A conversion story is someone who does *not know* Jesus, to the person’s recognition of Who Jesus is.  Like when Jeffrey Dahmer, a man sentenced to 15 life sentences with no possiblity of parole, sat down in prison & read the Bible, realizing he was a sinner in need of Jesus’ forgiveness, like the rest of us.  Jeffrey Dahmer became a Born Again Christian in his last few months of life.  Now *that’s* a conversion story.
It’s the ‘aints becoming part of the saints.

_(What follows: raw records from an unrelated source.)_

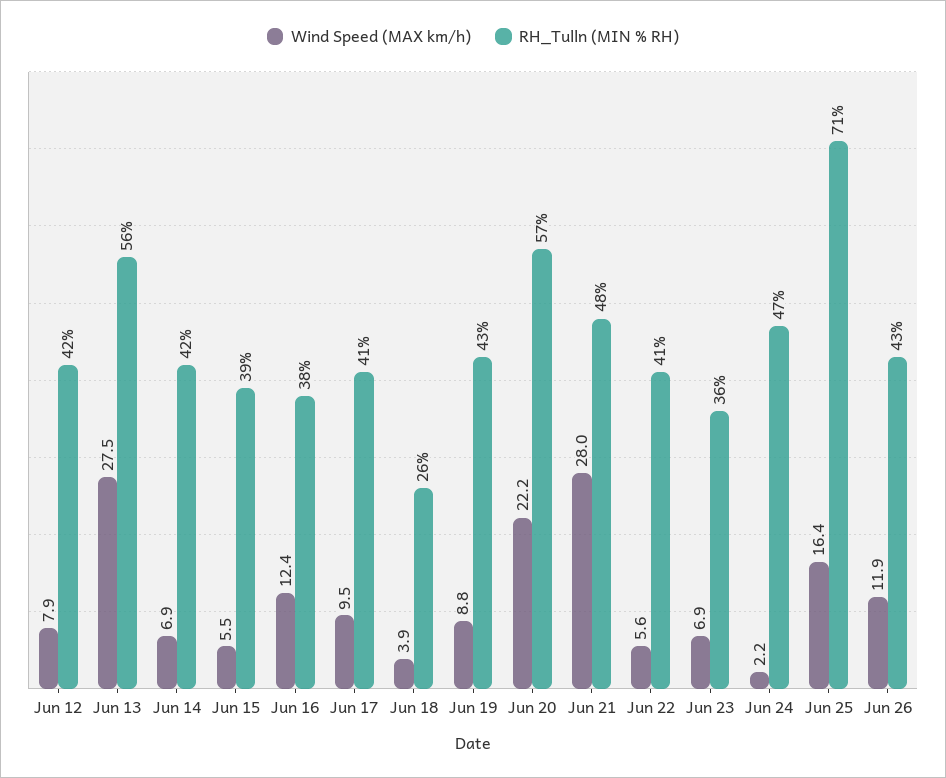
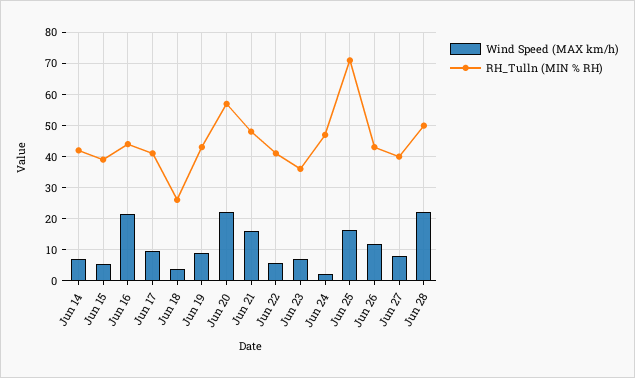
Wind Speed (MAX km/h), Jun 12: 7.9 -> none
RH_Tulln (MIN % RH), Jun 12: 42 -> none
Wind Speed (MAX km/h), Jun 13: 27.5 -> none
RH_Tulln (MIN % RH), Jun 13: 56 -> none
Wind Speed (MAX km/h), Jun 16: 12.4 -> 22
RH_Tulln (MIN % RH), Jun 16: 38 -> 44
Wind Speed (MAX km/h), Jun 21: 28 -> 16
Wind Speed (MAX km/h), Jun 27: none -> 8
RH_Tulln (MIN % RH), Jun 27: none -> 40
Wind Speed (MAX km/h), Jun 28: none -> 22
RH_Tulln (MIN % RH), Jun 28: none -> 50

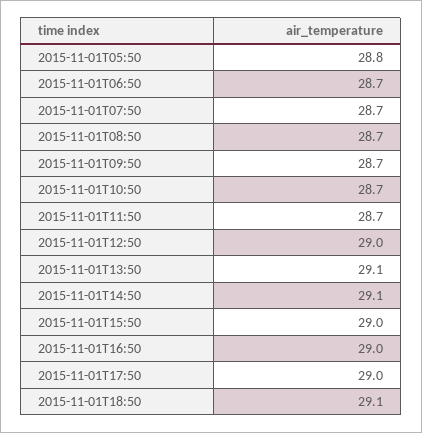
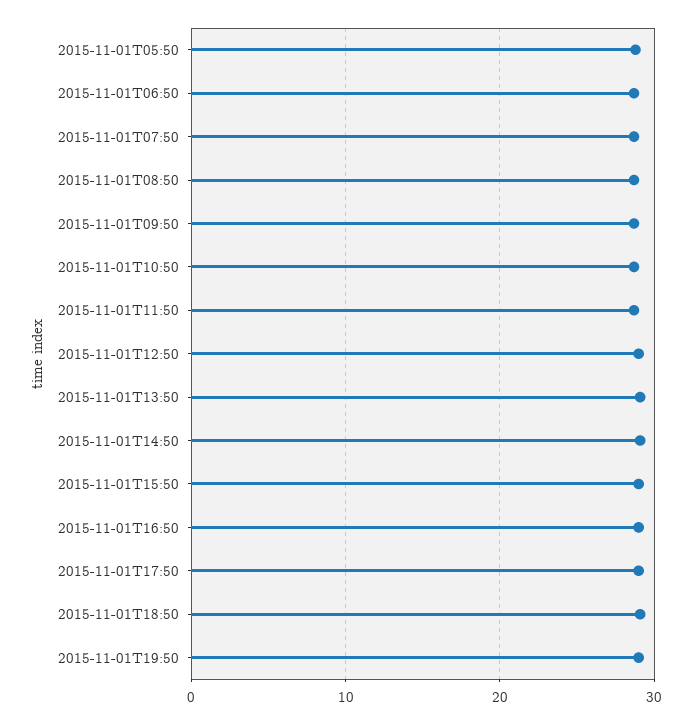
2015-11-01T19:50: none -> 29

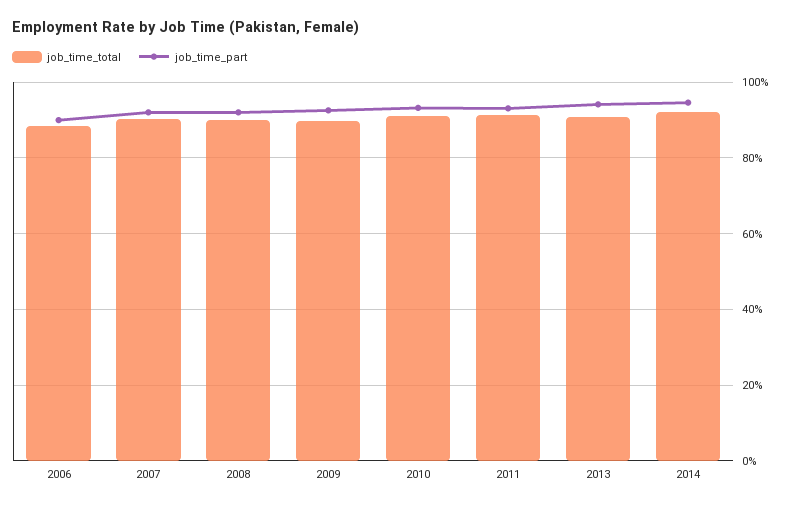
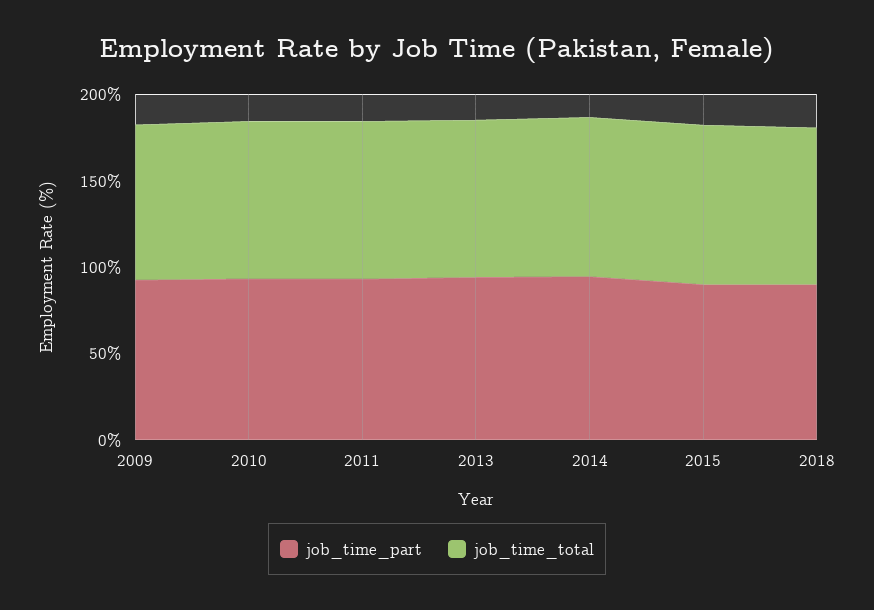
job_time_total, 2006: 88 -> none
job_time_part, 2006: 90 -> none
job_time_total, 2007: 90 -> none
job_time_part, 2007: 92 -> none
job_time_total, 2008: 90 -> none
job_time_part, 2008: 92 -> none
job_time_part, 2015: none -> 90
job_time_total, 2015: none -> 90
job_time_part, 2018: none -> 90
job_time_total, 2018: none -> 90

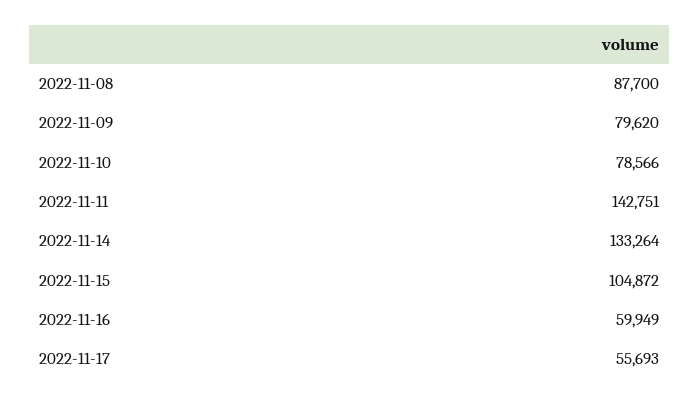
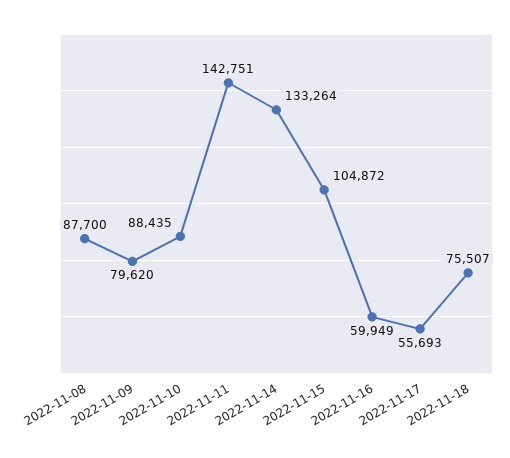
2022-11-10: 78566 -> 88435
2022-11-18: none -> 75507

A Protestant-Christian becoming a Catholic-Christian is NOT a conversion story.  From the sound of the Protestant parish described - the Bible was not honored as the Word of God or the Gold Standard of Measure in terms of faith, & the sermons were lackluster - so that Protestant parish may as well have been Roman Catholic.

 


I’m afraid the great old hymns containing sound doctrine, enough to have an impact in bringing Protestant pew people to Jesus will not be found in the Roman Catholic Church.  Those great old doctrine-teaching hymns are considered “too Protestant” by the Vatican.

 

And if a hymn is written by a Protestant?  Even a classic like, “A Mighty Fortress is Our God”, it’s too Protestant for local Catholic church leaders too, those that want to control even the hymns we sing. 

 

For many Catholics, it boils down to: Catholic? Good. Non-Catholic?  Bad.
I think it’s comical that Catholics will often take a Protestant hymn, then change the words to it, tweaking it to fit their own agenda.  Not the Bible’s teaching or teachings found in the Deposit of Faith left to us by the apostles, but - the Vatican’s “Tradition” agenda/teaching.

 

So three kinds of hymns are found in Roman Catholic churches, as a rule: 1)Post Vatican II hootenany hymns w/guitars & ooey gooey words appearing quasi-worshipful 2)Pre Vatican II somber hymns in Latin - where pew people have no idea of what’s being said, but it “feels” sacred and old and Traditional, and 3) Music from the 1970’s that’s easier to sing, by “A-List” hymn writers, but that are dated and teach *no doctrine*.

 

One thing that will be the same is the 7-minute sermonettes priests deliver are likely to be dry, boring, & teach no doctrine from the Deposit of Faith.

 

These sermonettes teach nothing of ETERNAL VALUE, like what was described in the non-Catholic church in the article.  Priest’s sermonettes produce baby Christianettes that still eat pabulum, not able to chew on the whole and Holy Word of God in the Bible; not able to understand the beauty of Paul’s writings, especially Romans, which is commonly known as the Christian Constitution, among Bible-readers.

 

If only the Vatican would insist each diocese in the world do a Bible study - on a weekday: First study John, and then study Romans.  Then bring back the hymns with good (and sound) doctrine.  More ‘aints will become saints, and it will equip us pew people to teach the Deposit of Faith left to us by the Apostles.

Welcome home, Sir!! It is such a beautiful place to be!  I am also a convert to the Catholic Faith (11 years on April 22nd).  May the rest of your journey be a very blessed one! :)

As a life-long, devoted Catholic, I am very happy to hear about your journey, Mister Bunting.  I’ll continue praying during the coming years that you reconcile with Shawn Joyce and the Class of 2002.